La preparación de los alimentos comienza el lunes, cuando planeo el menú. El martes suelo ir al mercado a asegurarme de que tengan, frescos, todos los ingredientes que voy a requerir, y le añado o le quito cosas a las lista, según la oferta. Los dos días siguientes pongo a remojar y a marinar las aletas de tiburón, los mariscos, los hongos secos y otros ingredientes, y el viernes me dedico a comprar todo lo que se pueda preparar con anticipación. El sábado, el gran día, cocino y sirvo paso a paso los manjares. Aunque nunca llegamos a acabarnos toda la comida, durante años he seguido fiel a mi costumbre de servir nueve platos fuertes.
Huelga decir que acepto de buena gana preparar banquetes para 20 personas o más. Los banquetes se hacen para celebrar algún acontecimiento, lo cual es ya benéfico — y aún esencial — para el espíritu. No concibo que un niño pueda crecer privado de fiestas y celebraciones.

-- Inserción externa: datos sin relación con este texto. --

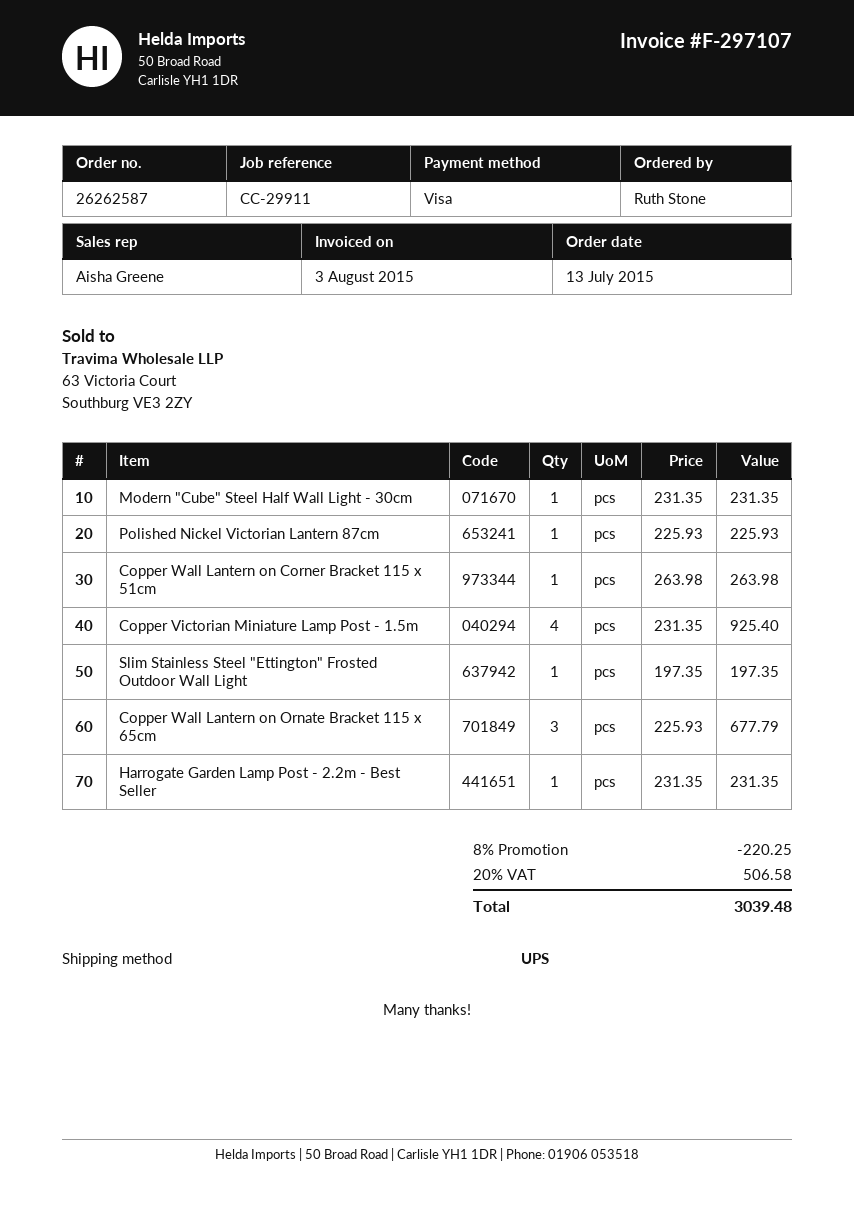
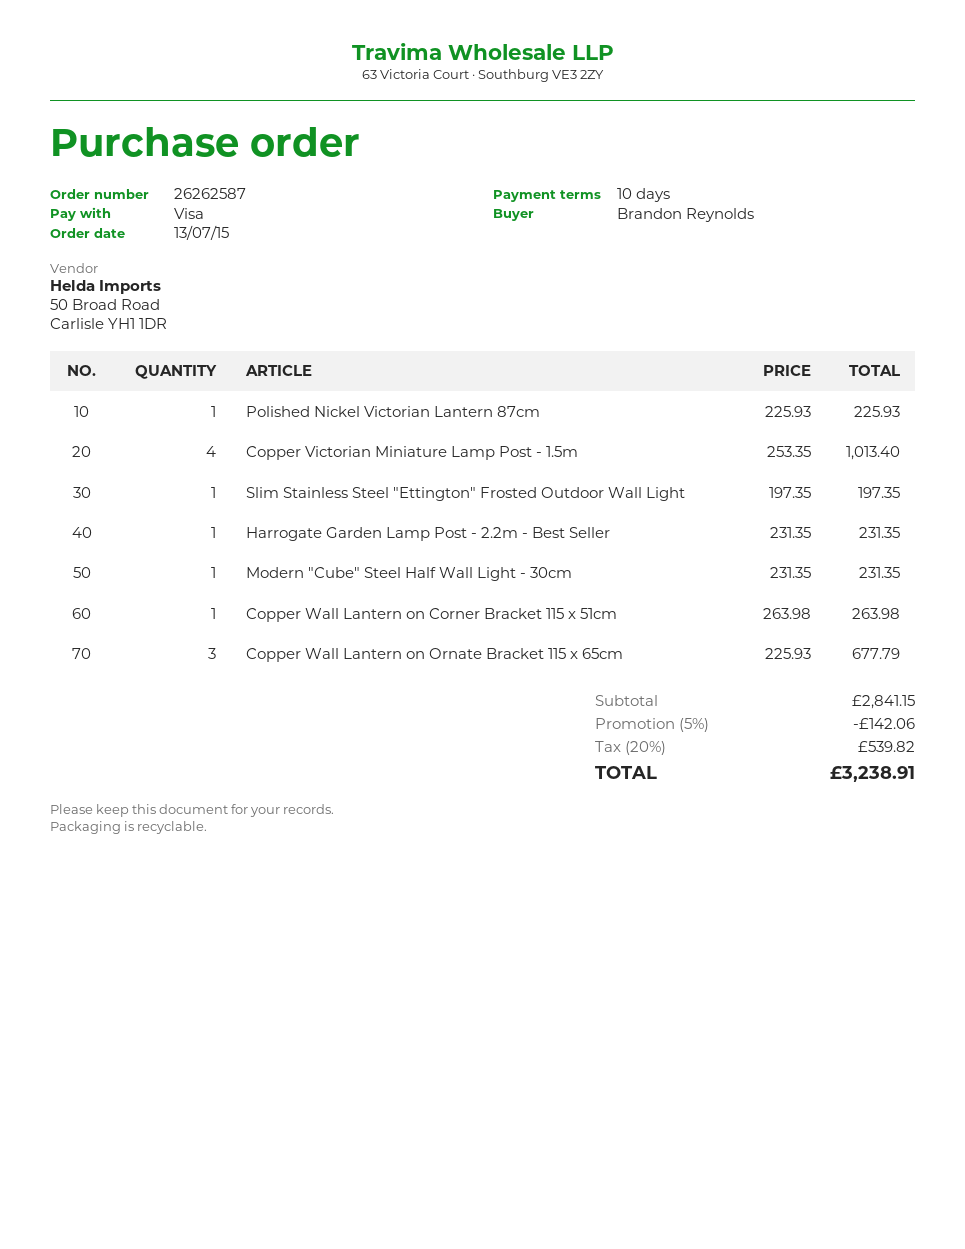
ordered by: Ruth Stone -> Brandon Reynolds
Copper Victorian Miniature Lamp Post - 1.5m: 4 x 231.35 = 925.40 -> 4 x 253.35 = 1013.40
discount: 8% = 220.25 -> 5% = 142.06
tax: 20% = 506.58 -> 20% = 539.82
total: 3039.48 -> 3238.91

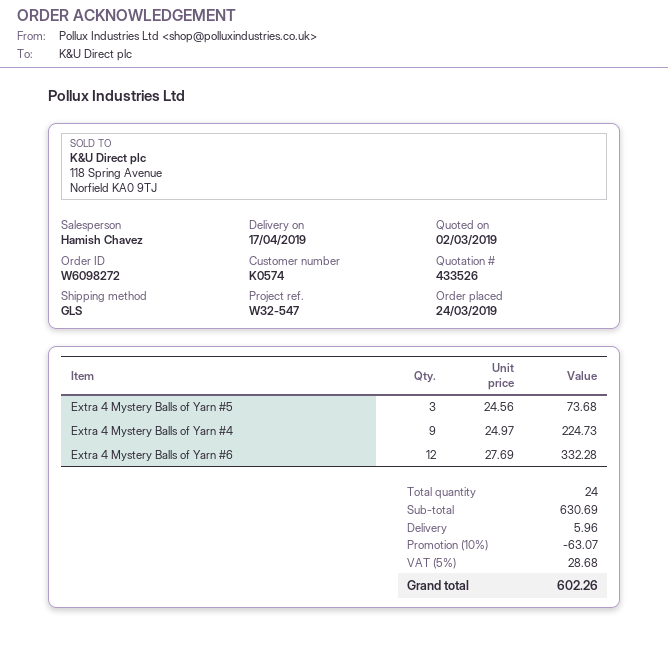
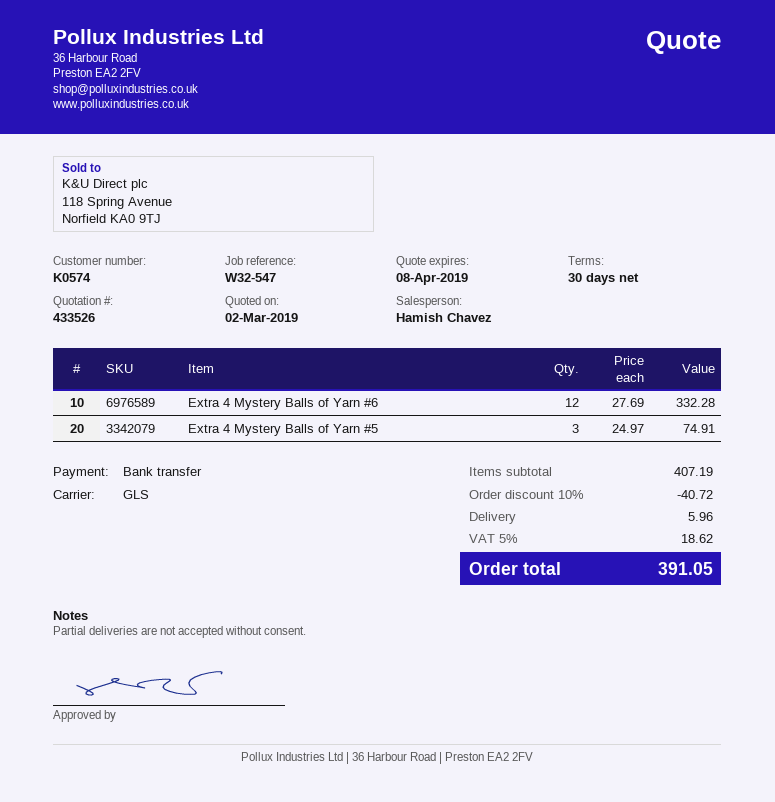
Extra 4 Mystery Balls of Yarn #5: 3 x 24.56 = 73.68 -> 3 x 24.97 = 74.91
Extra 4 Mystery Balls of Yarn #4: 9 x 24.97 = 224.73 -> none
subtotal: 630.69 -> 407.19
discount: 10% = 63.07 -> 10% = 40.72
tax: 5% = 28.68 -> 5% = 18.62
total: 602.26 -> 391.05

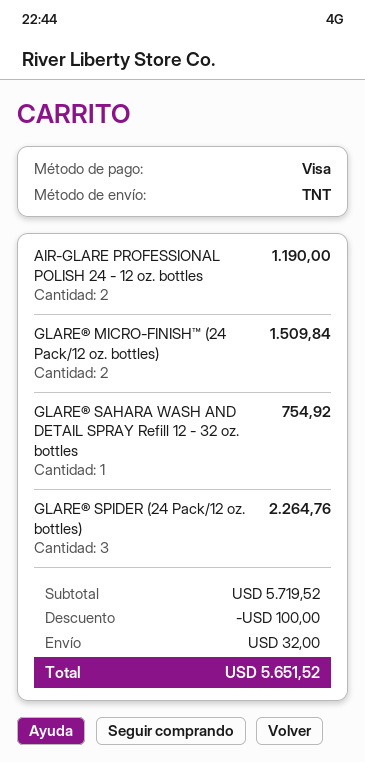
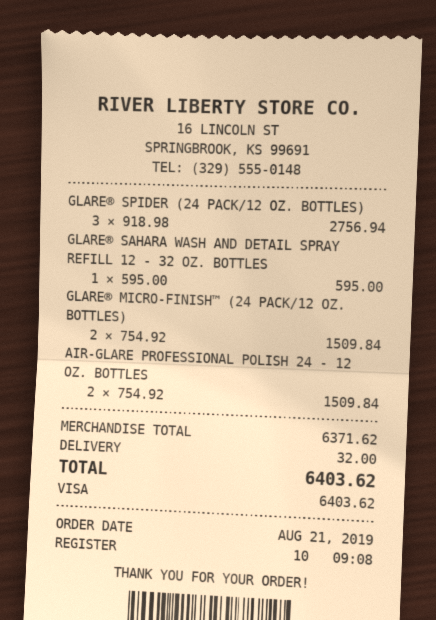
AIR-GLARE PROFESSIONAL POLISH 24 - 12 oz. bottles: 2 for 1190.00 -> 2 for 1509.84
GLARE® SAHARA WASH AND DETAIL SPRAY Refill 12 - 32 oz. bottles: 1 for 754.92 -> 1 for 595.00
GLARE® SPIDER (24 Pack/12 oz. bottles): 3 for 2264.76 -> 3 for 2756.94
subtotal: 5719.52 -> 6371.62
discount: 100.00 -> none
total: 5651.52 -> 6403.62

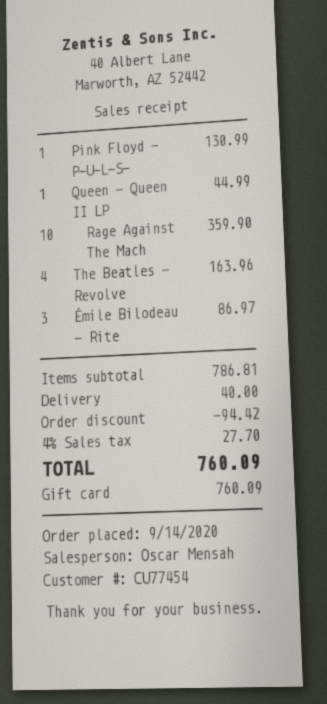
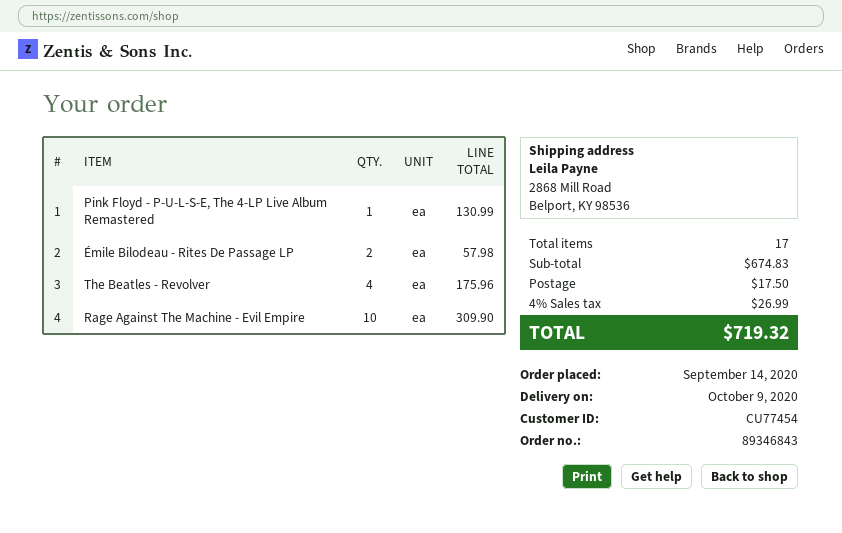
Queen - Queen II LP: 1 for 44.99 -> none
Rage Against The Mach: 10 for 359.90 -> 10 for 309.90
The Beatles - Revolve: 4 for 163.96 -> 4 for 175.96
Émile Bilodeau - Rite: 3 for 86.97 -> 2 for 57.98
subtotal: 786.81 -> 674.83
discount: 94.42 -> none
shipping: 40.00 -> 17.50
tax: 4% = 27.70 -> 4% = 26.99
total: 760.09 -> 719.32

Pero lo que realmente me conmueve es una simple comida casera. Esta comida, simple, sencilla, tradicional forma parte de nuestra vida. Es componente fundamental de nuestro crecimiento y nos alimenta generación tras generación.
Hace muchos años, de visita en una ciudad a la que había ido a dar un sermón, me hospedé en casa de una familia acomodada. El día en que llegué, mi anfitrión debía atender otro compromiso, y yo me quedé a comer con su madre. Un comedor inmenso, 13 platillos sobre la mesa, y una anciana y yo, flanqueados por dos sirvientes. Esa fue nuestra cena. La anciana, que no cesó de hablar, apenas probó bocado. Tampoco yo comí gran cosa.
La cena no se prolongó mucho, y algunas viandas se quedaron casi intactas. No supe qué hicieron con toda esa comida; solo sé que aquella experiencia me hizo sentir extremadamente incómodo.
Con el pretexto de ir a ver la puesta de sol en la playa, me escabullí de aquella casa desierta apenas nos levantamos de la mesa. A la vuelta de la esquina me topé con una choza con techo de lámina (zinc). Dentro se encontraba cenando una familia, reunida alrededor de una mesita. Sobre la mesa había dos escudillas pequeñas; pero ¡qué contentos se veían todos y cómo charlaban! Era el extremo opuesto de la vieja solitaria.
Recuerdo también una experiencia que tuve en un monasterio budista. Luego de visitar el templo, mis amigos y yo nos quedamos a comer comida vegetariana, que incluía retoños de bambú, ganso vegetariano rostizado y varias delicias más. Mientras comíamos, empezamos a comparar los platos que teníamos en frente con otros que habíamos comido, y nos quejamos de su calidad. Más tarde me levanté para ir al baño, me perdí y fui a dar a la celda de un viejo monje que tenía las puerta abierta. En el pequeño y oscuro recinto, el monje estaba sentado con las piernas cruzadas frente a un taburete. Sobre el taburete había un pequeño plato de chícharos (petit pois), un tazón de tofu cocido y col. El monje, masticaba lentamente, con gran parsimonia y hasta con reverencia. Su rostro irradiaba tanta paz y tanta satisfacción, que no pude menos de avergonzarme. En ese momento, algo se despertó en mi interior.
Hoy les digo a mis hijos que los deseos de los hombres se asemejan a las flores. A una flor es mejor dejarla en capullo todo el tiempo posible. Una vez abierta del todo, no disfruta más que de un momento fugaz de glorioso regocijo. Luego, inexorablemente, palidece y se marchita.
De la misma manera, saborear despacio una comida sencilla despierta todas nuestras sensaciones. La textura y el sabor de cada plato —e incluso de cada ingrediente—son tan peculiares que podemos sentir cómo interactúan con el organismo. Me atrevería a afirmar que saben que están allí para alimentarnos y que dependemos de ellos para vivir. No hay palabras capaces de describir la satisfacción que esto produce.
Cuando no tenemos invitados en casa, nuestra cena normalmente se compone de unos cuantos platos simples de verduras y pescado, de los que nunca nos cansamos. Y mis dos hijos, mi esposa y yo solemos disfrutar media hora comiendo, compartiendo los alimentos y riendo. Es el paraíso nuestro de cada día.